Task description> Report each line from the records where the string "font" turns up.

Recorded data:
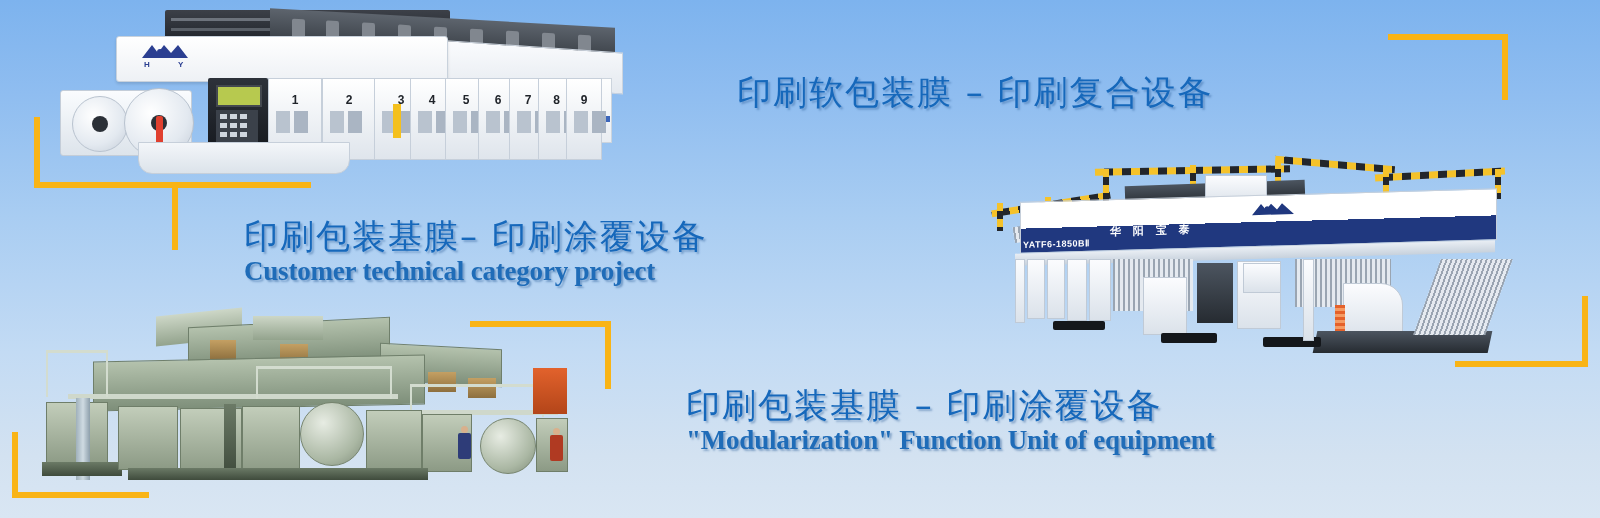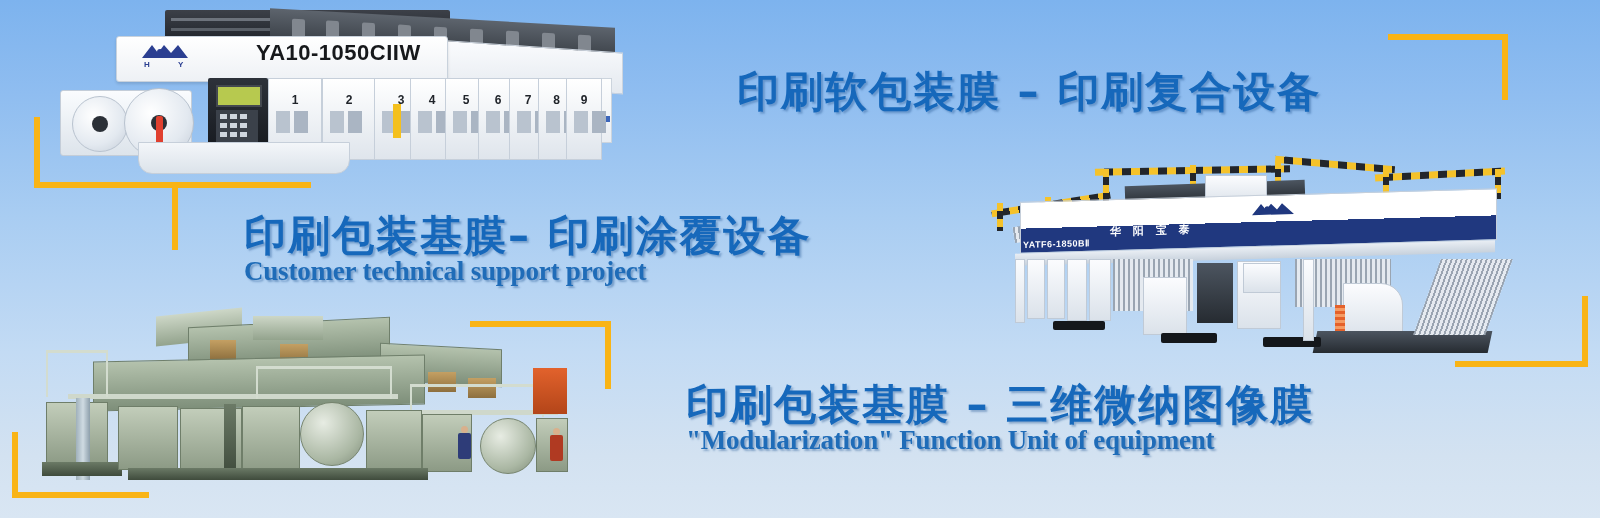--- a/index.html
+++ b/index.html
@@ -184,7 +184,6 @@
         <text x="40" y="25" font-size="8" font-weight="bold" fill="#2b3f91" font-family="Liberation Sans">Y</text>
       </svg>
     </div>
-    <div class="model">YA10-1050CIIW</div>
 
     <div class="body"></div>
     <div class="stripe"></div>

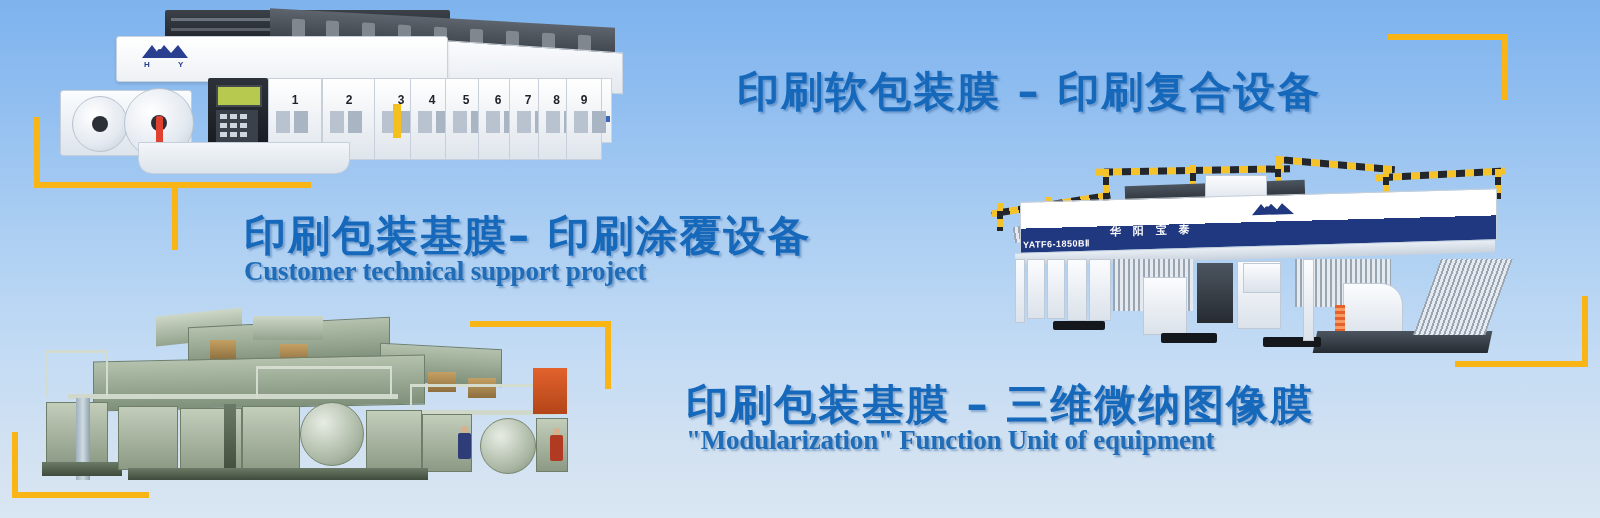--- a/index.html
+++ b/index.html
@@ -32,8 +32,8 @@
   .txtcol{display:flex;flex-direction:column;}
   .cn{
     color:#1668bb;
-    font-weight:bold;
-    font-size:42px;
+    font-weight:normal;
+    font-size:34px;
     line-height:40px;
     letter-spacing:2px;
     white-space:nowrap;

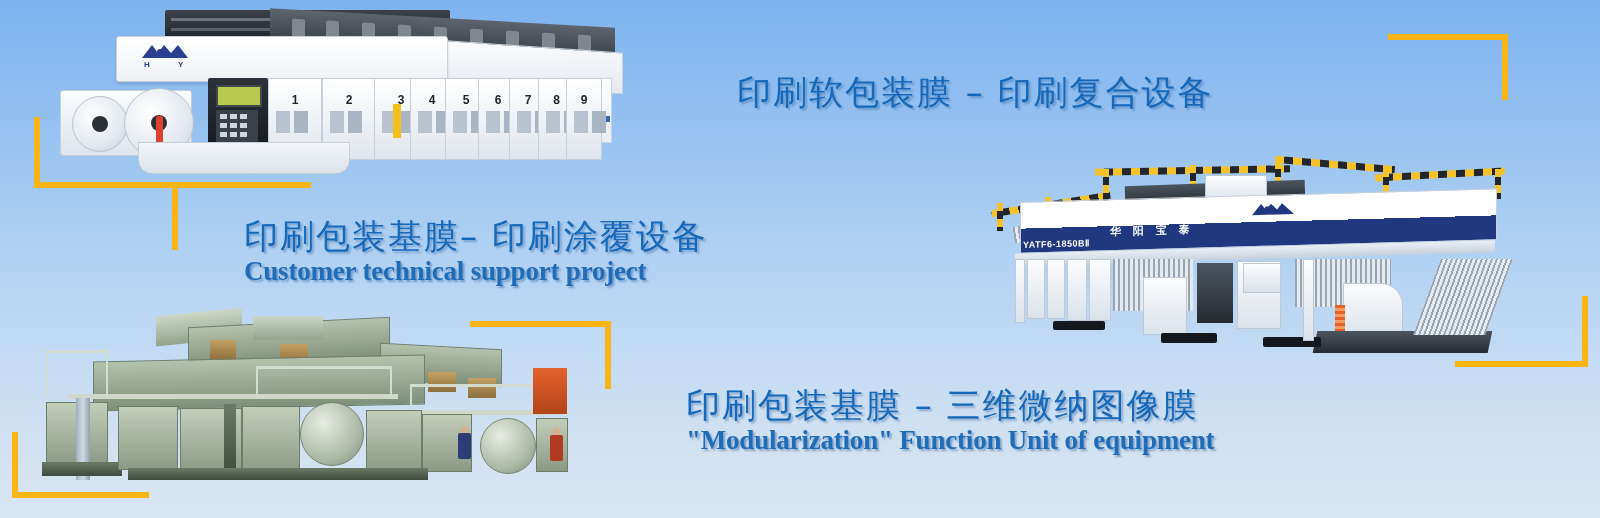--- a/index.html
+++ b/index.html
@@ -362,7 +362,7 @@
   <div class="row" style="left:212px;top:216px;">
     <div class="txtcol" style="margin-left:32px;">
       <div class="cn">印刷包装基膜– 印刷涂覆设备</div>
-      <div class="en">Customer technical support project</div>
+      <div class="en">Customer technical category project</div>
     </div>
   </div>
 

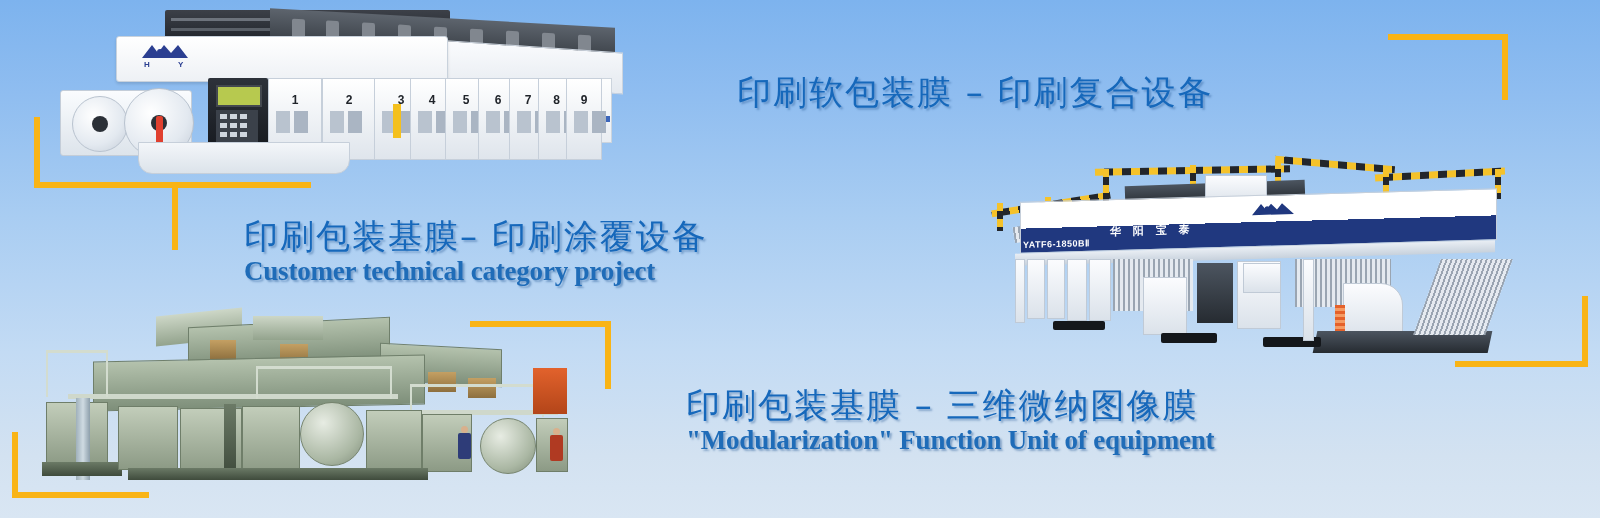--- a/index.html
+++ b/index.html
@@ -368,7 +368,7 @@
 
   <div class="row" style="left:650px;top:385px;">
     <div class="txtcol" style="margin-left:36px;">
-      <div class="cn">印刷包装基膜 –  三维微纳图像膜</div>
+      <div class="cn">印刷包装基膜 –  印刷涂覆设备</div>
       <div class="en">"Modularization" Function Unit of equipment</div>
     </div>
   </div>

Result of this exercise>
         <text x="40" y="25" font-size="8" font-weight="bold" fill="#2b3f91" font-family="Liberation Sans">Y</text>
-    font-weight:bold;
-    font-size:42px;
+    font-weight:normal;
+    font-size:34px;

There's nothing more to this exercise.